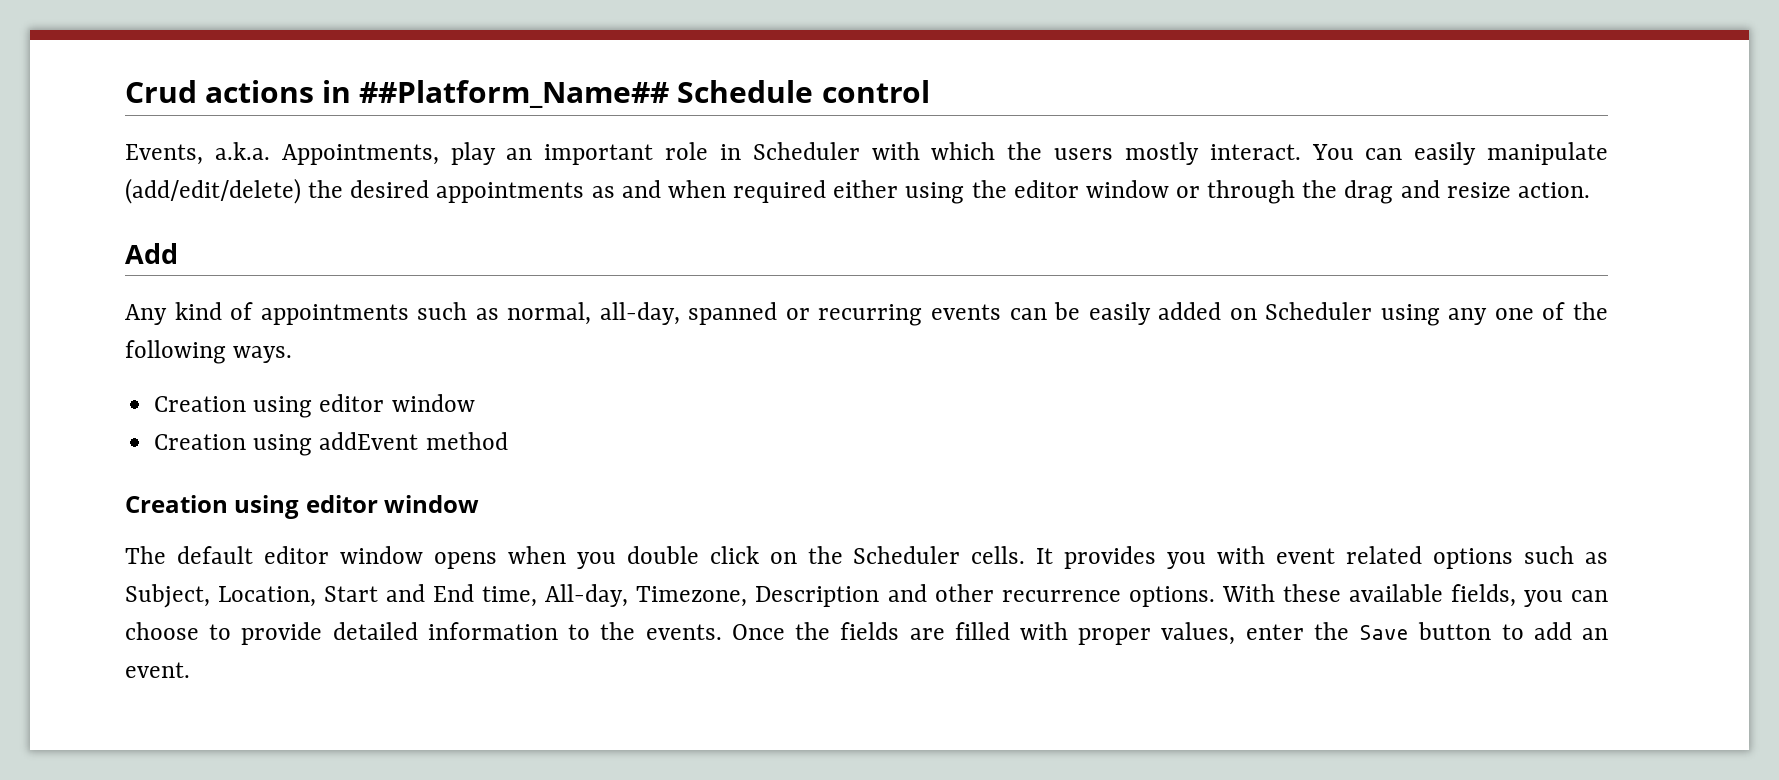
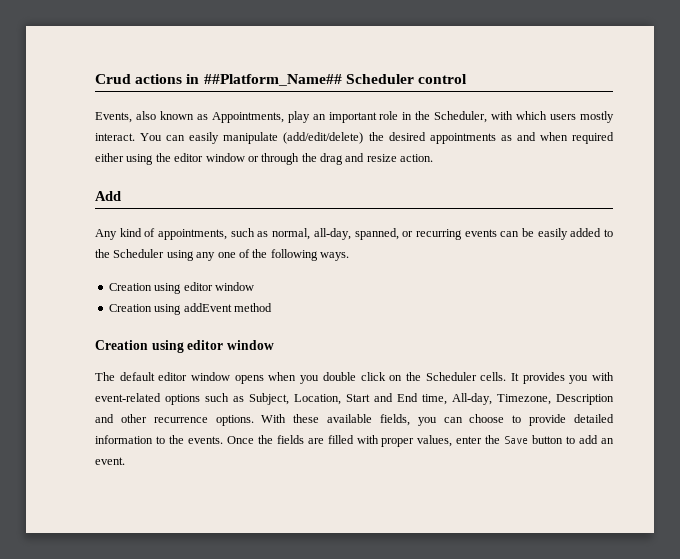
- Crud actions in ##Platform_Name## Schedule control
+ Crud actions in ##Platform_Name## Scheduler control
- Events, a.k.a. Appointments, play an important role in Scheduler with which the users mostly interact.
+ Events, also known as Appointments, play an important role in the Scheduler, with which users mostly interact.
- Any kind of appointments such as normal, all-day, spanned or recurring events can be easily added on Scheduler using any one of the following ways.
+ Any kind of appointments, such as normal, all-day, spanned, or recurring events can be easily added to the Scheduler using any one of the following ways.
- It provides you with event related options such as Subject, Location, Start and End time, All-day, Timezone, Description and other recurrence options.
+ It provides you with event-related options such as Subject, Location, Start and End time, All-day, Timezone, Description and other recurrence options.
*****
**What the exercise asks**
Output all the material exactly. The pictures are to be left out.

**Result of the task**
- Crud actions in ##Platform_Name## Schedule control
+ Crud actions in ##Platform_Name## Scheduler control
- Events, a.k.a. Appointments, play an important role in Scheduler with which the users mostly interact.
+ Events, also known as Appointments, play an important role in the Scheduler, with which users mostly interact.
- Any kind of appointments such as normal, all-day, spanned or recurring events can be easily added on Scheduler using any one of the following ways.
+ Any kind of appointments, such as normal, all-day, spanned, or recurring events can be easily added to the Scheduler using any one of the following ways.
- It provides you with event related options such as Subject, Location, Start and End time, All-day, Timezone, Description and other recurrence options.
+ It provides you with event-related options such as Subject, Location, Start and End time, All-day, Timezone, Description and other recurrence options.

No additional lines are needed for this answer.